The Time is Right?
I was recently party to a conversation between several people, one of whom has a serious illness and was given some advice by another person. It was the sort of advice I've seen endlessly floated around Facebook as a twee meme, and been on the receiving end of myself from a number of sources. The advice in question was that the person would receive healing "when the time was right", and was accompanied by the general sentiment that all things would come to people when the time was right (delivered with that saccharine look of cod-wisdom that makes me want to retch).
According to the World Hunger website it is estimated that 870 000 000 people are living with daily malnourishment, most of them in that state because of chronic poverty. The same website estimates that over 7 500 000 people die of starvation each year ~ I'm not sure how they reached this number, but let's assume it's roughly correct. These are people who have lived through horrendous circumstances, desperately hoping for what they need most: for a good harvest, a food parcel, rain for their crops, a safe haven. They died without ever receiving it.
A 2011 report released by the World Bank stated that about 1 500 000 000 people then lived in war zones, their lives blighted by bombs, chemical weapons, land mines, gun fights and all the rest of it. Could we even begin to work out the numbers of those who die whilst praying for peace, who live out their days physically or mentally crippled by all they have seen and lost and, in many cases, perhaps done? Wars whose end, when it finally arrives, is far too late for the benefit of countless millions.
Worldwide, how many live with domestic violence or sexual abuse, whether the latter be in a domestic setting or from sex slave trafficking, or organised rape gangs in wartime?
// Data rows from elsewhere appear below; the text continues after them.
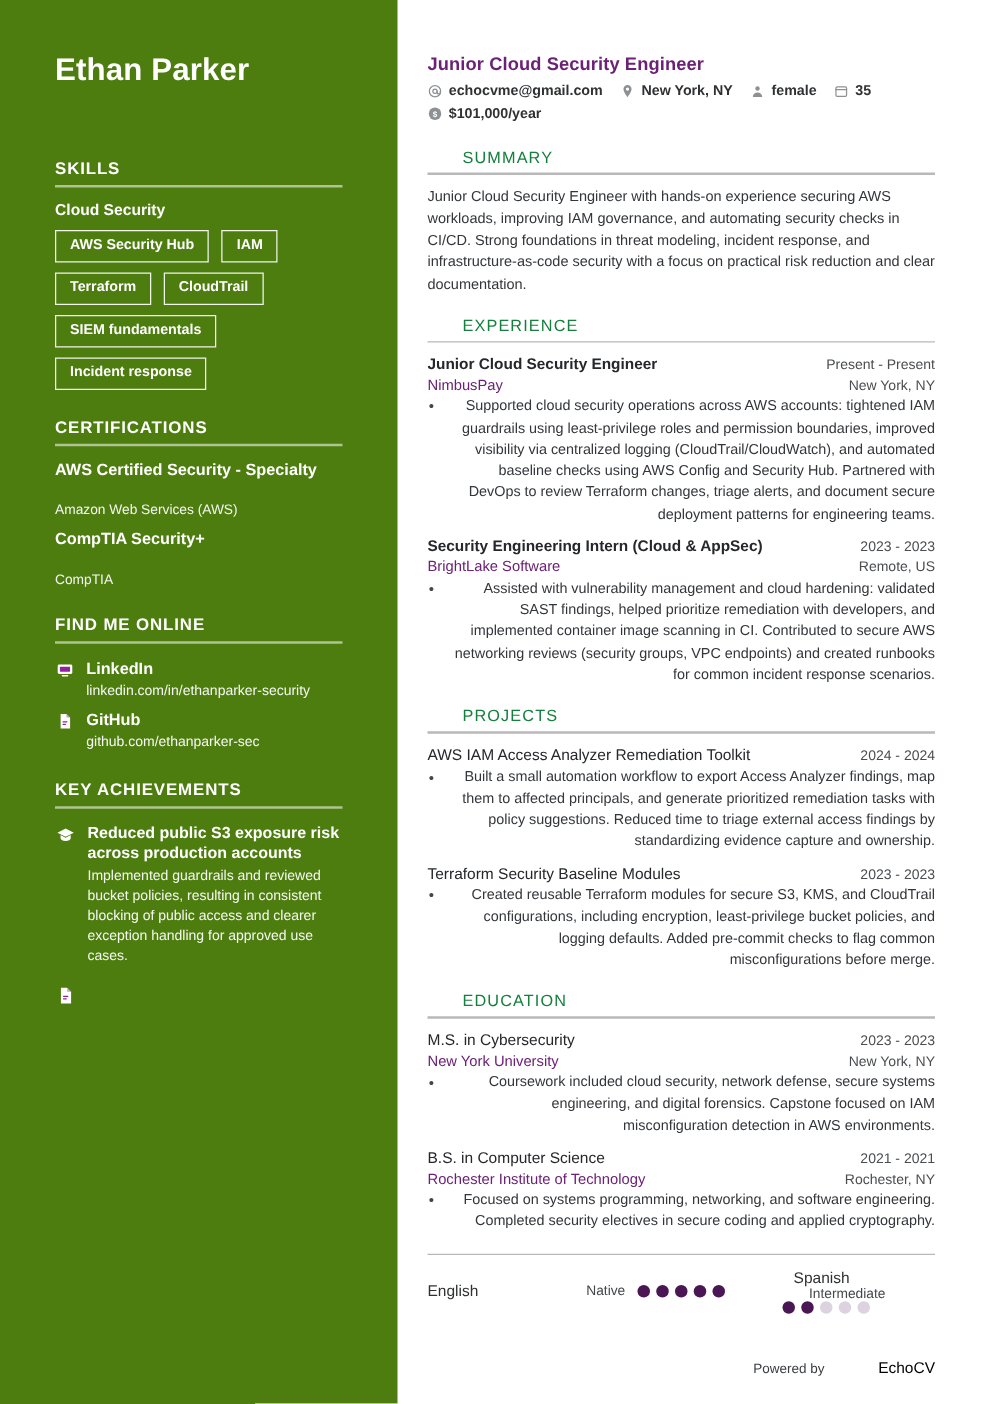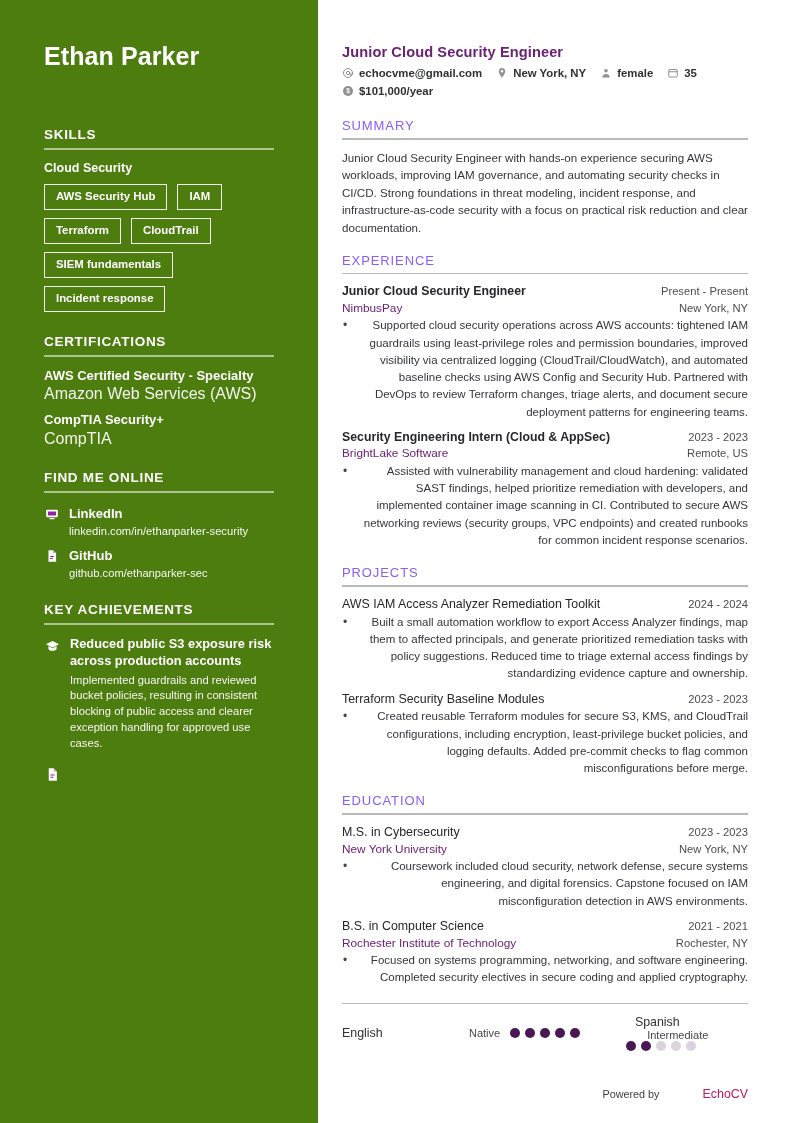--- a/index.html
+++ b/index.html
@@ -64,21 +64,21 @@
     white-space: nowrap;
     line-height: 1.15;
   }
 
   
   .cert { margin-bottom: 9px; }
   .cert-name {
     font-size: 13px; font-weight: bold; color: #fff; line-height: 1.25;
   }
   .cert-issuer {
-    font-size: 16px; color: rgba(255,255,255,.93); margin-top: 1px;
+    font-size: 11px; color: rgba(255,255,255,.93); margin-top: 18px;
   }
 
   
   .link-row { display: flex; gap: 10px; margin-bottom: 7px; }
   .link-ico {
     width: 15px; flex: 0 0 15px; margin-top: 3px;
     display: flex; align-items: flex-start; justify-content: center;
   }
   .link-ico svg { display: block; }
   .link-title { font-size: 13px; font-weight: bold; color: #fff; line-height: 1.25; }
@@ -109,22 +109,23 @@
   }
   .contact-rows { display: flex; flex-wrap: wrap; gap: 3px 14px; margin-bottom: 21px; }
   .contact-item { display: flex; align-items: flex-start; gap: 5px; }
   .contact-item .ci-ico { width: 12px; height: 12px; flex: 0 0 12px; display:flex; align-items:center; justify-content:center; }
   .contact-item .ci-txt { font-size: 11.4px; font-weight: bold; color: #2f3133; }
 
   .sec { margin-bottom: 16px; }
   .sec-title {
     font-size: 13px;
     letter-spacing: .9px;
-    color: #8b5cf6;
+    color: #15803d;
     margin-bottom: 5px;
+    margin-left: 28px;
   }
   .sec-rule { height: 1.6px; background: #b9b9bc; margin-bottom: 9px; }
 
   .summary-text { font-size: 11.6px; line-height: 1.52; color: #33363a; }
 
   .entry { margin-bottom: 8px; }
   .entry-top { display: flex; justify-content: space-between; align-items: baseline; gap: 12px; }
   .entry-title { font-size: 12.3px; font-weight: bold; color: #25272a; line-height: 1.35; }
   .entry-title.plain { font-weight: normal; font-size: 12.4px; }
   .entry-date { font-size: 11.2px; color: #4a4d50; white-space: nowrap; }
@@ -147,21 +148,21 @@
   .lang-level { font-size: 11px; color: #44474a; padding-left: 43px; }
   .dots { display: flex; gap: 5px; align-items: center; }
   .dot { width: 10px; height: 10px; border-radius: 50%; background: #dcd2e0; }
   .dot.on { background: #4b1654; }
 
   .footer {
     position: absolute;
     right: 46px; bottom: 22px;
     font-size: 10.8px; color: #3a3d40;
   }
-  .footer .brand { color: #be185d; font-size: 12.4px; padding-left: 40px; }
+  .footer .brand { color: #000000; font-size: 12.4px; padding-left: 40px; }
 </style>
 </head>
 <body>
 
 <div class="page">
 
   <aside class="sidebar">
     <div class="sb-inner">
 
       <div class="name">Ethan Parker</div>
Many try time and again to escape their situations and, whilst some succeed, a great many do not. Many don't even have the chance to try, but must endure day after day, year after year. Freedom either never comes for them, or arrives so late that the damage caused is irreparable.
Moving away from such brutal circumstances, how many people live with agonising illnesses that stunt their lives and opportunities ~ hoping for and seeking help but never finding a cure? How many people have lives of quiet desperation going, to paraphrase Thoreau, to their graves with their songs unsung? People who lay dead on the floor at home, rotting away for months because nobody has noticed their absence so little connection had they to anyone. So small a thing as human warmth and affection, amidst a population of over seven billion, proves too elusive for them and they live out grey lives of loneliness ~ what they most need to uplift their lives never occurring.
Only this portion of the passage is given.